One of the claims Neo4j makes in their marketing is that relational databases aren't good at doing multi-level self-join queries:
I found the code repository corresponding to the book that claim is taken from, and translated it to Postgres:
CREATE TABLE t_user (
id bigserial PRIMARY KEY,
name text NOT NULL
);
CREATE TABLE t_user_friend (
id bigserial PRIMARY KEY,
user_1 bigint NOT NULL REFERENCES t_user,
user_2 bigint NOT NULL REFERENCES t_user
);
CREATE INDEX idx_user_friend_user_1 ON t_user_friend (user_1);
CREATE INDEX idx_user_friend_user_2 ON t_user_friend (user_2);
/* Create 1M users, each getting a random 10-character name */
INSERT INTO t_user (id, name)
SELECT x.id, substr(md5(random()::text), 0, 10)
FROM generate_series(1,1000000) AS x(id);
/* For each user, create 50 random friendships for a total of 50M friendship records */
INSERT INTO t_user_friend (user_1, user_2)

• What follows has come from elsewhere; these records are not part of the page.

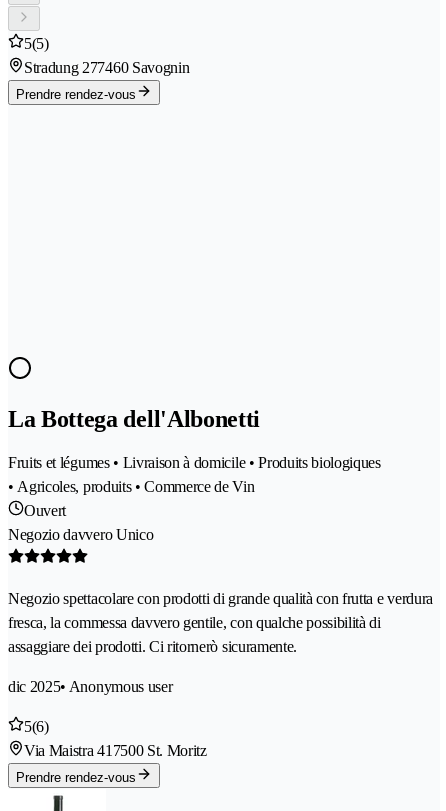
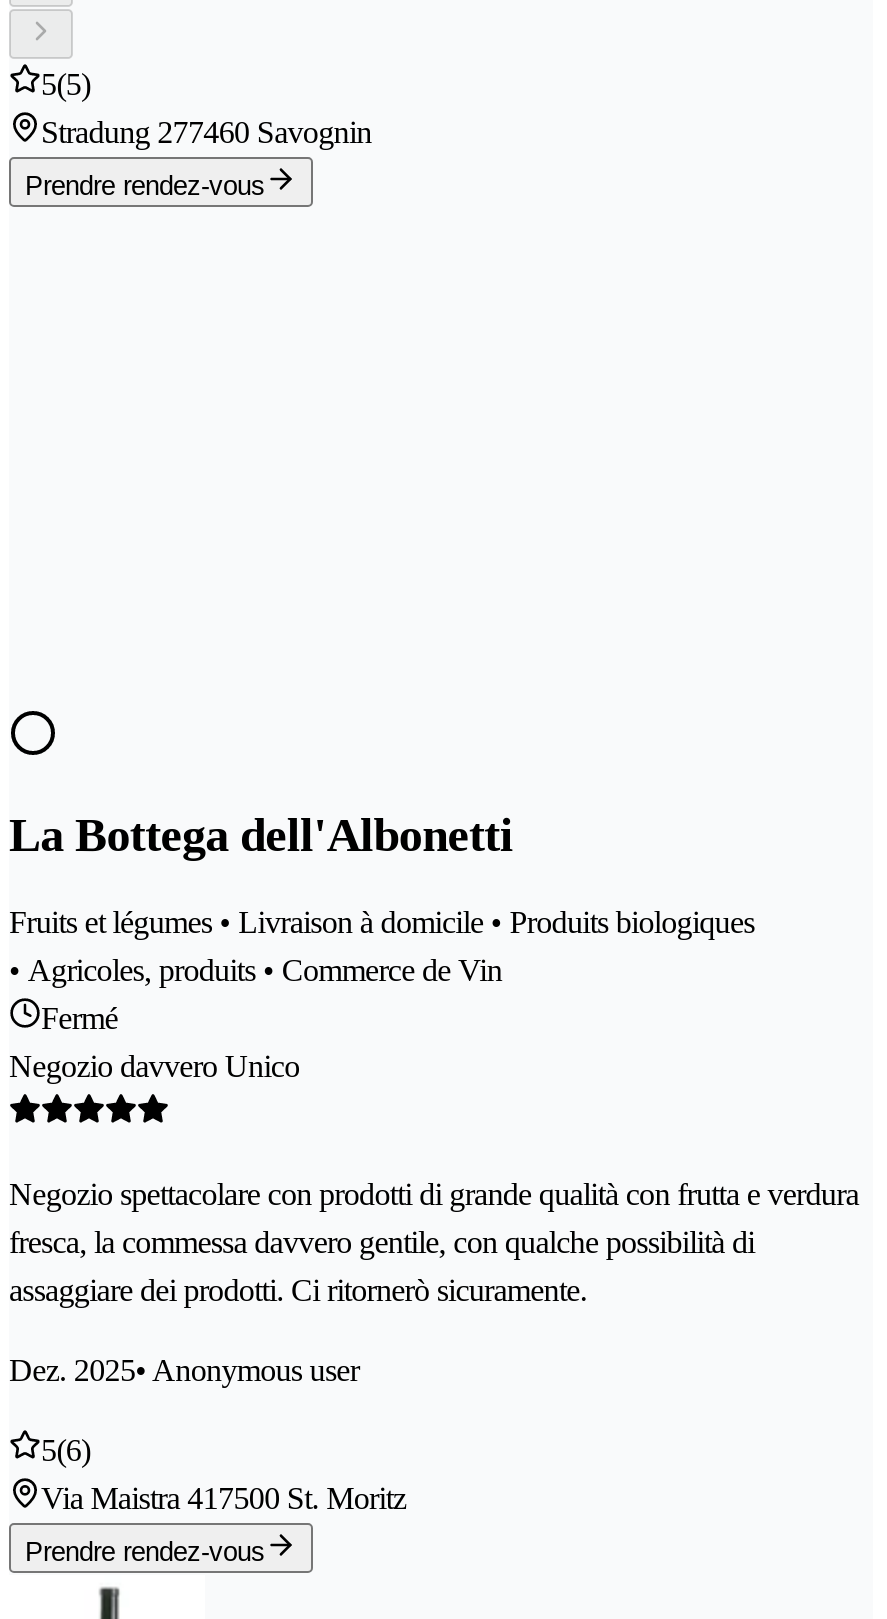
- Ouvert
+ Fermé

- dic 2025• Anonymous user
+ Dez. 2025• Anonymous user
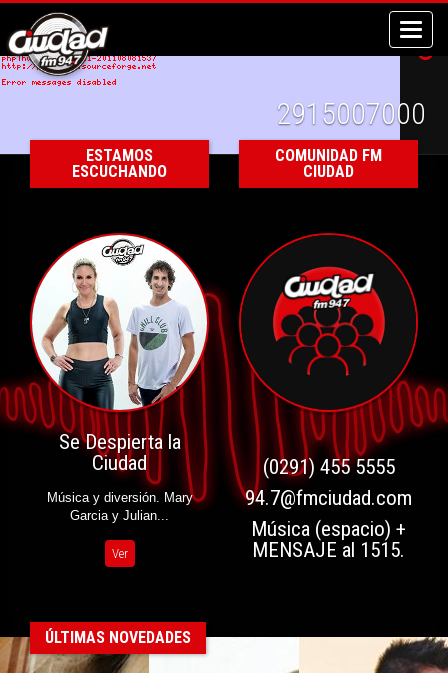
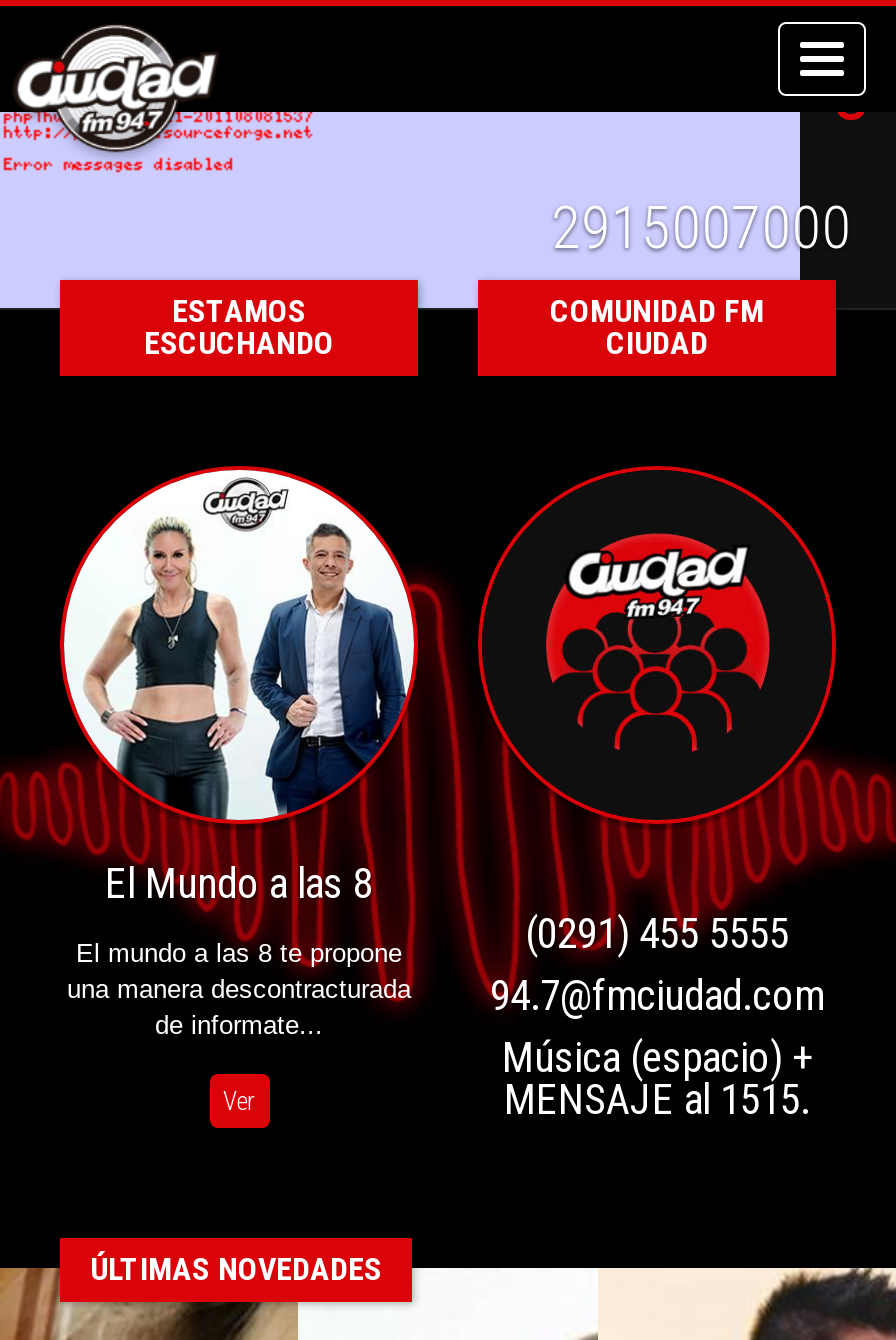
- [image]
- Se Despierta la
- Ciudad
+ [image]
+ El Mundo a las 8

- Música y diversión. Mary
- Garcia y Julian...
+ El mundo a las 8 te propone
+ una manera descontracturada
+ de informate...
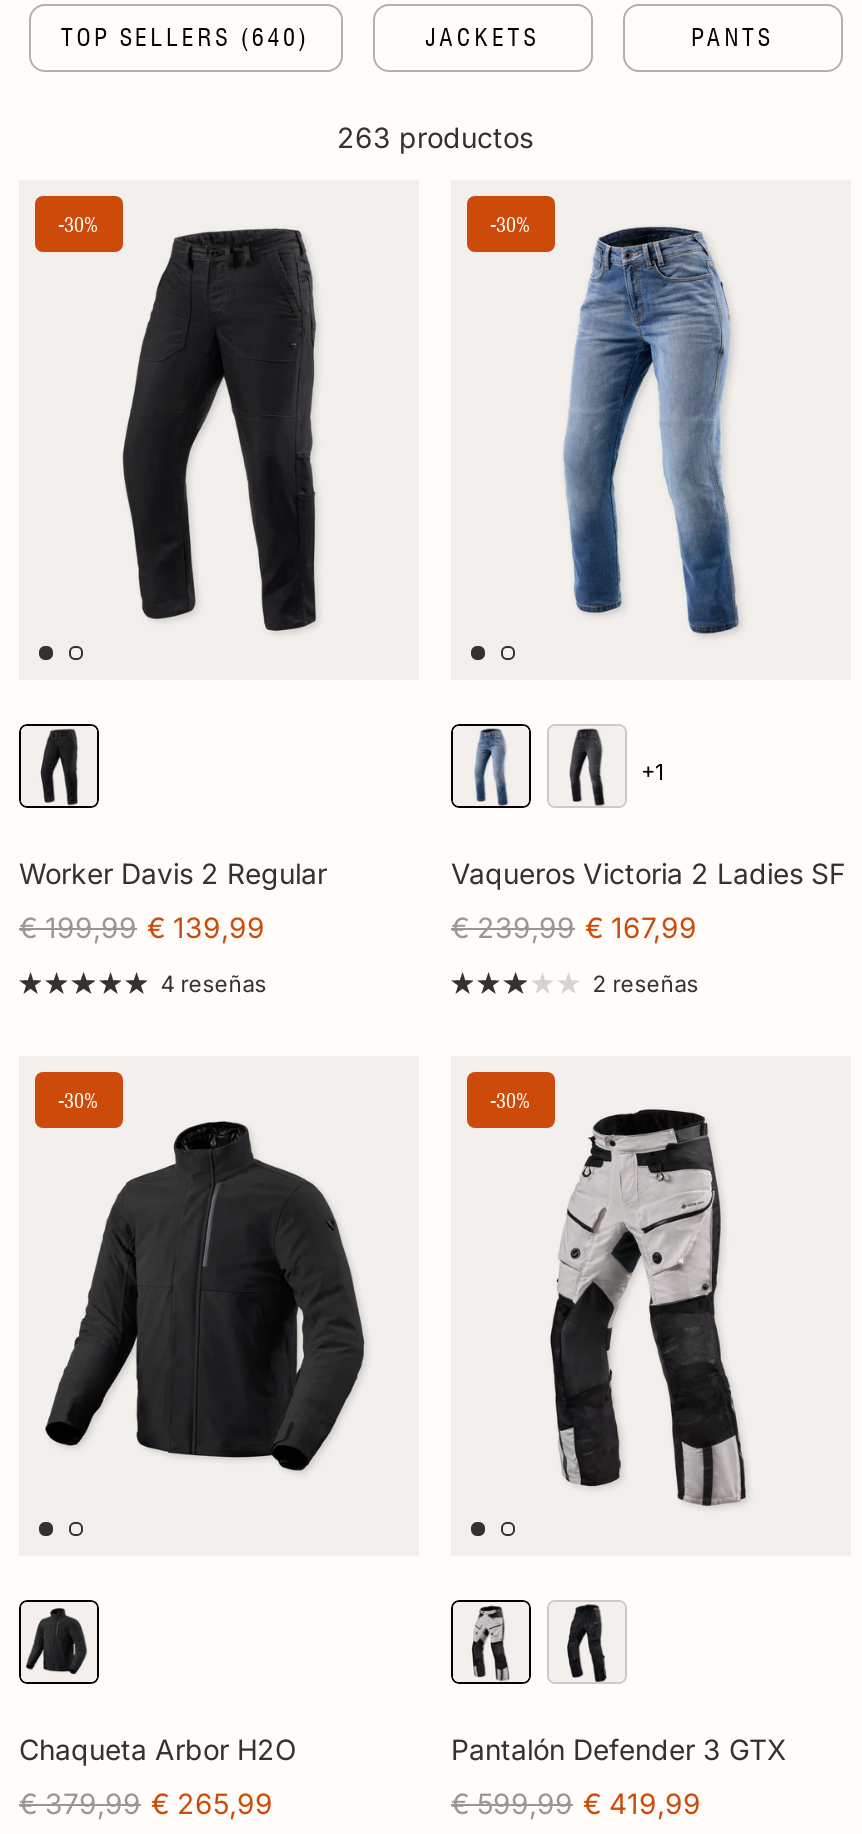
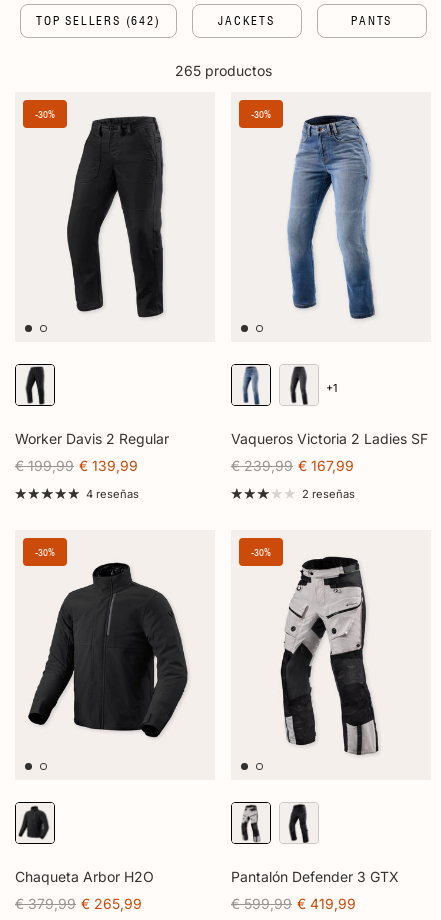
- TOP SELLERS (640)
+ TOP SELLERS (642)

- 263 productos
+ 265 productos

SELECT g1.x AS user_1, (1 + (random() * 999999)) :: int AS user_2
FROM generate_series(1, 1000000) as g1(x), generate_series(1, 50) as g2(y);
And these are the queries at various depths Neo4j is comparing against:
/* Depth 2 */
SELECT
COUNT(DISTINCT f2.user_2) AS cnt
FROM
t_user_friend f1
INNER JOIN
t_user_friend f2
ON f1.user_2 = f2.user_1
WHERE
f1.user_1 = 1;
/* Depth 3 */
SELECT
COUNT(DISTINCT f3.user_2) AS cnt
FROM
t_user_friend f1
INNER JOIN
t_user_friend f2
ON f1.user_2 = f2.user_1
INNER JOIN
t_user_friend f3
ON f2.user_2 = f3.user_1
WHERE
f1.user_1 = 1;
/* Depth 4 */
SELECT
COUNT(DISTINCT f4.user_2) AS cnt
FROM
t_user_friend f1
INNER JOIN
t_user_friend f2
ON f1.user_2 = f2.user_1
INNER JOIN
t_user_friend f3
ON f2.user_2 = f3.user_1
INNER JOIN
t_user_friend f4
ON f3.user_2 = f4.user_1
WHERE
f1.user_1 = 1;
/* Depth 5 */
SELECT
COUNT(DISTINCT f5.user_2) AS cnt
FROM
t_user_friend f1
INNER JOIN
t_user_friend f2
ON f1.user_2 = f2.user_1
INNER JOIN
t_user_friend f3
ON f2.user_2 = f3.user_1
INNER JOIN
t_user_friend f4
ON f3.user_2 = f4.user_1
INNER JOIN
t_user_friend f5
ON f4.user_2 = f5.user_1
WHERE
f1.user_1 = 1;
I was roughly able to reproduce the book's claimed results, getting these sorts of execution times against the 1M users, 50M friendships:
| Depth | Count(*) | Time (s) |
|-------|----------|----------|
| 2 | 2497 | 0.067 |
| 3 | 117301 | 0.118 |
| 4 | 997246 | 8.409 |
| 5 | 999999 | 214.56 |
(Here's an EXPLAIN ANALYZE of a depth 5 query)
My question is, is there a way to improve the performance of these queries to meet or exceed Neo4j's execution time of ~2s at depth level 5?
I tried with this recursive CTE:
WITH RECURSIVE chain(user_2, depth) AS (
SELECT t.user_2, 1 as depth
FROM t_user_friend t
WHERE t.user_1 = 1
UNION
SELECT t.user_2, c.depth + 1 as depth
FROM t_user_friend t, chain c
WHERE t.user_1 = c.user_2
AND depth < 4
)
SELECT COUNT(*)
FROM (SELECT DISTINCT user_2 FROM chain) AS temp;
However it's still pretty slow, with a depth 4 taking 5s and a depth 5 taking 48s (EXPLAIN ANALYZE)